* [LISTED RECORDS]
===============

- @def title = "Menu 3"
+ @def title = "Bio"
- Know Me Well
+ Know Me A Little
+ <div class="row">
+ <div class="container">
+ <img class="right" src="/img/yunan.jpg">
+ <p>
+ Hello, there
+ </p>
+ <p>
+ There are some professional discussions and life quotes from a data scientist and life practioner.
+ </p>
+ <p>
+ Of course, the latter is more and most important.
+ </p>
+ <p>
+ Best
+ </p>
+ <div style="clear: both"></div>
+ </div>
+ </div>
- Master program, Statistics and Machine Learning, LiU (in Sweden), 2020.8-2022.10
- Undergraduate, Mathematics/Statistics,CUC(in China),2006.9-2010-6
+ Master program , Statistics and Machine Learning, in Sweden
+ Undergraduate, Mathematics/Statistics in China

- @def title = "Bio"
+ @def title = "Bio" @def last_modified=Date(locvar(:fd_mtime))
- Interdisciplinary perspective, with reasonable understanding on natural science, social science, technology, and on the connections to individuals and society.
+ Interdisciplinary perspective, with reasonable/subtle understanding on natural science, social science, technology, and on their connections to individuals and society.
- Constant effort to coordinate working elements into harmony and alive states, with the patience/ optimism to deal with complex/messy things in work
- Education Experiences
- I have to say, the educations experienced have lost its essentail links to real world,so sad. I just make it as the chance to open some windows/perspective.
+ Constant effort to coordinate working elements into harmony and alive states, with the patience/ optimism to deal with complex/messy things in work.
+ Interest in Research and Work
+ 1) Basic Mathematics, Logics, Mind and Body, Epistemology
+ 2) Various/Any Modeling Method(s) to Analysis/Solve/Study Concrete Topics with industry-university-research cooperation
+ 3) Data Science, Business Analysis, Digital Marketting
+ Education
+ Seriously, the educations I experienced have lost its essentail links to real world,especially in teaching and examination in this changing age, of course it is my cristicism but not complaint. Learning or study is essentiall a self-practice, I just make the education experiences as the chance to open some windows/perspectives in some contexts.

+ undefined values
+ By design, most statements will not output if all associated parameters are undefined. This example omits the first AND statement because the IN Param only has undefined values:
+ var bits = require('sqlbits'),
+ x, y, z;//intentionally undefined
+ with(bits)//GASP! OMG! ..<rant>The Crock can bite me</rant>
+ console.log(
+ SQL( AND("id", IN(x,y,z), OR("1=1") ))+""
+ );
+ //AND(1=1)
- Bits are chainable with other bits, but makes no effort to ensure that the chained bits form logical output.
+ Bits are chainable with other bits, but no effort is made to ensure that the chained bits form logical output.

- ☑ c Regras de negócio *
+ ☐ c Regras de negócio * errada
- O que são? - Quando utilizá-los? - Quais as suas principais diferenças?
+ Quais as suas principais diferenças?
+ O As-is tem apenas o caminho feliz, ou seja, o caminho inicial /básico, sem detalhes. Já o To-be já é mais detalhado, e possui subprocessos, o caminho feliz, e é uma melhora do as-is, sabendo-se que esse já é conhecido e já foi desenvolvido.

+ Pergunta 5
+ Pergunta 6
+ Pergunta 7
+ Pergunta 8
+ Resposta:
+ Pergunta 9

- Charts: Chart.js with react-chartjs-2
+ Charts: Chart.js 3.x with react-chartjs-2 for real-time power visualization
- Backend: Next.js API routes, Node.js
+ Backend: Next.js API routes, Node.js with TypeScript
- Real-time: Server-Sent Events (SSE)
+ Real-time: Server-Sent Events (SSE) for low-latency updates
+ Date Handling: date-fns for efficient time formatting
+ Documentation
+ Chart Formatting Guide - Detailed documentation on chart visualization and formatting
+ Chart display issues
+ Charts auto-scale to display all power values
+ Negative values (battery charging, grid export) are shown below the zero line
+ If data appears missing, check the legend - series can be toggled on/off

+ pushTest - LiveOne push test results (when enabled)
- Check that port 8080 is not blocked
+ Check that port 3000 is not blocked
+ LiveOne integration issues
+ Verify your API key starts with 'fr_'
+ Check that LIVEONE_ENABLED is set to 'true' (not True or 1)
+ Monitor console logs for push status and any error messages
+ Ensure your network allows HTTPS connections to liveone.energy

===============

* [YOUR TASK]
Where does the word "links" occur in the data? Copy every line that has it.

* [ANSWER TO THE EXERCISE]
- I have to say, the educations experienced have lost its essentail links to real world,so sad. I just make it as the chance to open some windows/perspective.
+ Seriously, the educations I experienced have lost its essentail links to real world,especially in teaching and examination in this changing age, of course it is my cristicism but not complaint. Learning or study is essentiall a self-practice, I just make the education experiences as the chance to open some windows/perspectives in some contexts.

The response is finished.